Europe’s top court has delivered another slap-down to indiscriminate government mass surveillance regimes.
In a ruling today the CJEU has made it clear that national security concerns do not exclude EU Member States from the need to comply with general principles of EU law such as proportionality and respect for fundamental rights to privacy, data protection and freedom of expression.
However the court has also allowed for derogations, saying that a pressing national security threat can justify limited and temporary bulk data collection and retention — capped to ‘what is strictly necessary’.
While threats to public security or the need to combat serious crime may also allow for targeted retention of data provided it’s accompanied by ‘effective safeguards’ and reviewed by a court or independent authority.
The reference to the CJEU joined a number of cases, including legal challenges brought by rights advocacy group Privacy International to bulk collection powers baked into the UK’s Investigatory Powers Act; a La Quadrature du Net (and others’) challenge to a 2015 French decree related to specialized intelligence services; and a challenge to Belgium’s 2016 law on collection and retention of comms data.
Civil rights campaigners had been eagerly awaiting today’s judgements from the Grand Chamber, following an opinion by an advisor to the court in January which implied certain EU Member States’ surveillance regimes were breaching the law.
At the time of writing key complainants had yet to issue a response.
Of course a government agency’s definition of how much data collection is ‘strictly necessary’ in a national security context (or, indeed, what constitutes an ‘effective safeguard’) may be rather different to the benchmark of civil rights advocacy groups — so it seems unlikely this ruling will be the last time the CJEU is asked to clarify where the legal limits of mass surveillance lie.
Additionally, the judgement raises interesting questions over the UK’s chances of gaining a data protection adequacy agreement from the European Commission — as it leaves the EU in 2021 at the end of the brexit transition process this year — something it needs for digital data flows from the EU to continue uninterrupted as now.
The problem is the UK’s Investigatory Powers Act (IPA) gives government agencies broad powers to intercept and retain digital communications — but here the CJEU is making it clear that such bulk powers must be the exception, not the statutory rule.
So, again, a battle over definitions could be looming…
Questions have also been raised, via a legal challenge to the IPA in the UK, over its security agencies’ handling of intercepted data — with a court being told last year of systematic breaches of safeguards set out in the legislation.

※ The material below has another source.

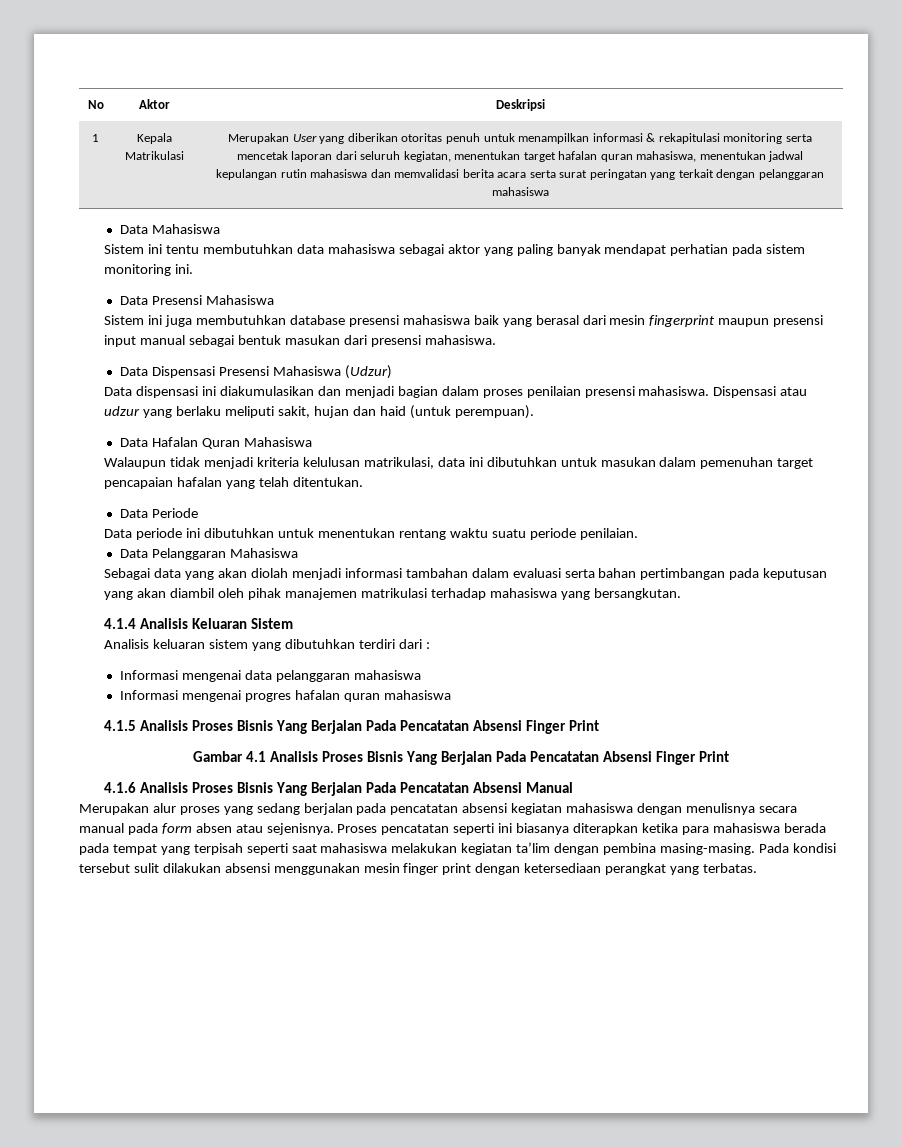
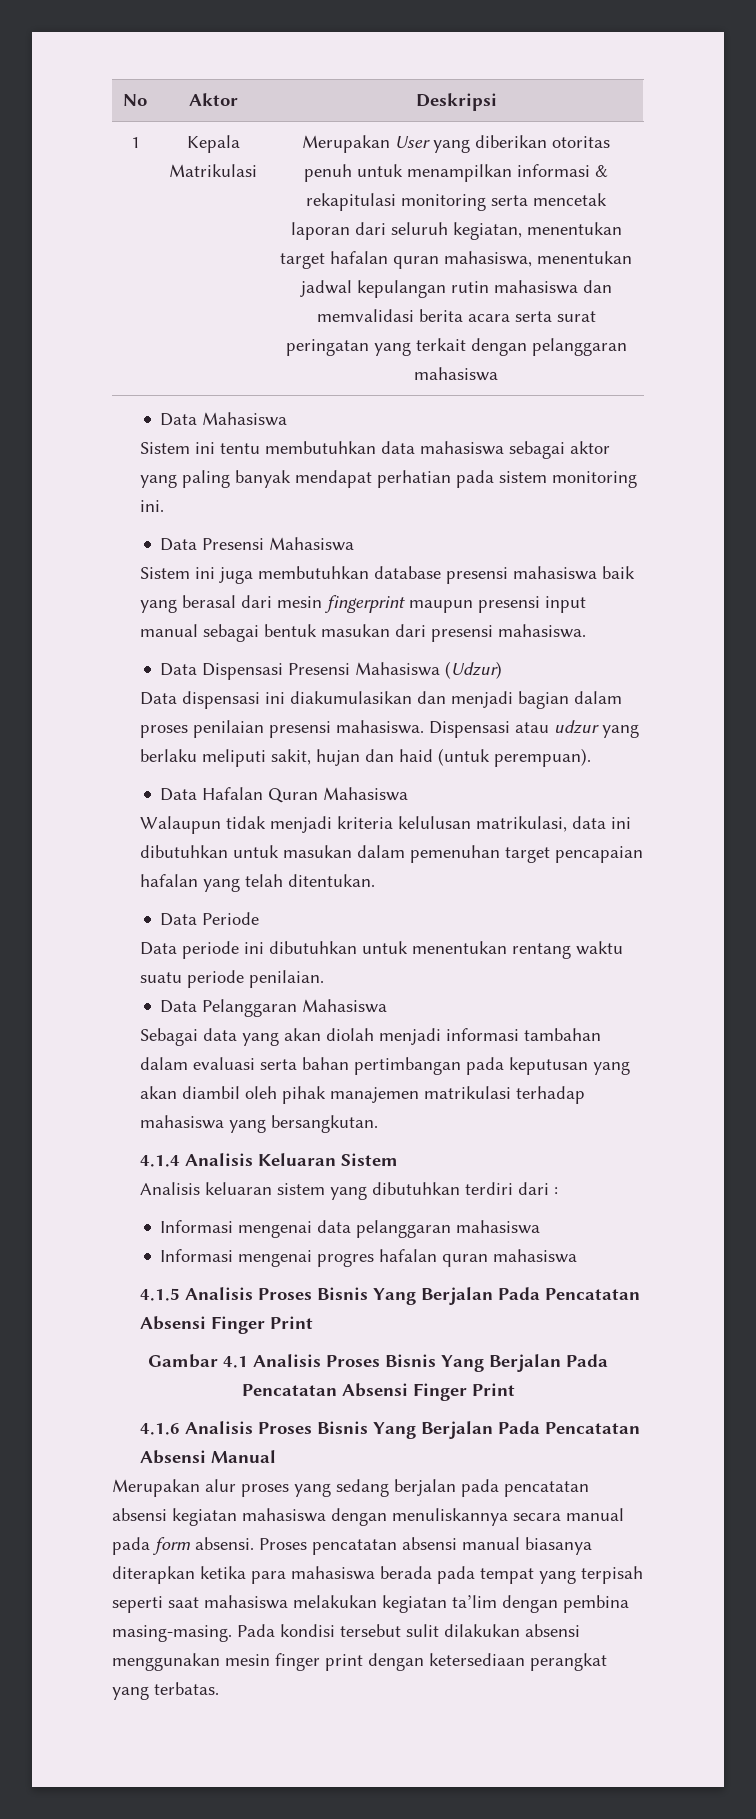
- Merupakan alur proses yang sedang berjalan pada pencatatan absensi kegiatan mahasiswa dengan menulisnya secara manual pada form absen atau sejenisnya. Proses pencatatan seperti ini biasanya diterapkan ketika para mahasiswa berada pada tempat yang terpisah seperti saat mahasiswa melakukan kegiatan ta’lim dengan pembina masing-masing.
+ Merupakan alur proses yang sedang berjalan pada pencatatan absensi kegiatan mahasiswa dengan menuliskannya secara manual pada form absensi. Proses pencatatan absensi manual biasanya diterapkan ketika para mahasiswa berada pada tempat yang terpisah seperti saat mahasiswa melakukan kegiatan ta’lim dengan pembina masing-masing.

Such revelations also do not bode well for ‘adequacy’.
Another interesting component of today’s CJEU judgement suggests that in EU states with indiscriminate mass surveillance regimes there could be grounds for overturning individual criminal convictions which are based on evidence obtained via such illegal surveillance.
On this, the court writes in a press release: “As EU law currently stands, it is for national law alone to determine the rules relating to the admissibility and assessment, in criminal proceedings against persons suspected of having committed serious criminal offences, of information and evidence obtained by the retention of data in breach of EU law. However, the Court specifies that the directive on privacy and electronic communications, interpreted in the light of the principle of effectiveness, requires national criminal courts to disregard information and evidence obtained by means of the general and indiscriminate retention of traffic and location data in breach of EU law, in the context of such criminal proceedings, where those persons suspected of having committed criminal offences are not in a position to comment effectively on that information and evidence.”